Start of Data provided

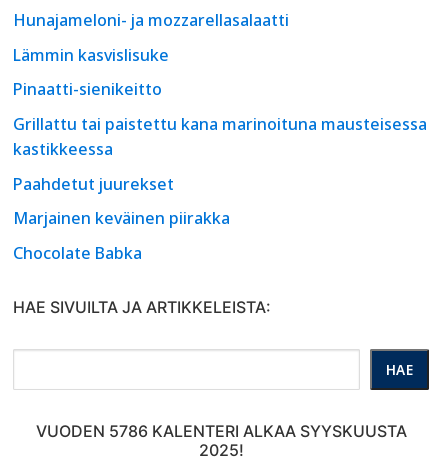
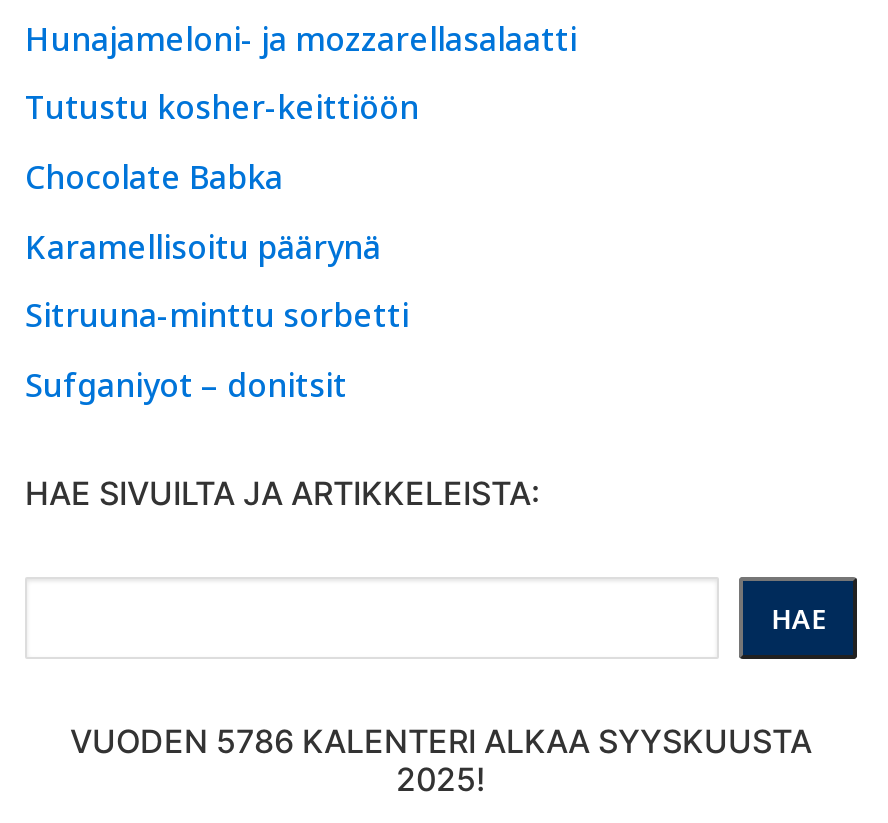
- Lämmin kasvislisuke
- Pinaatti-sienikeitto
- Grillattu tai paistettu kana marinoituna mausteisessa
- kastikkeessa
- Paahdetut juurekset
- Marjainen keväinen piirakka
+ Tutustu kosher-keittiöön

moved up: Chocolate Babka

+ Karamellisoitu päärynä
+ Sitruuna-minttu sorbetti
+ Sufganiyot – donitsit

End of Data provided

Quote every record above exactly, omitting any pictures they contain.

- Solution to the problem:
- Lämmin kasvislisuke
- Pinaatti-sienikeitto
- Grillattu tai paistettu kana marinoituna mausteisessa
- kastikkeessa
- Paahdetut juurekset
- Marjainen keväinen piirakka
+ Tutustu kosher-keittiöön

moved up: Chocolate Babka

+ Karamellisoitu päärynä
+ Sitruuna-minttu sorbetti
+ Sufganiyot – donitsit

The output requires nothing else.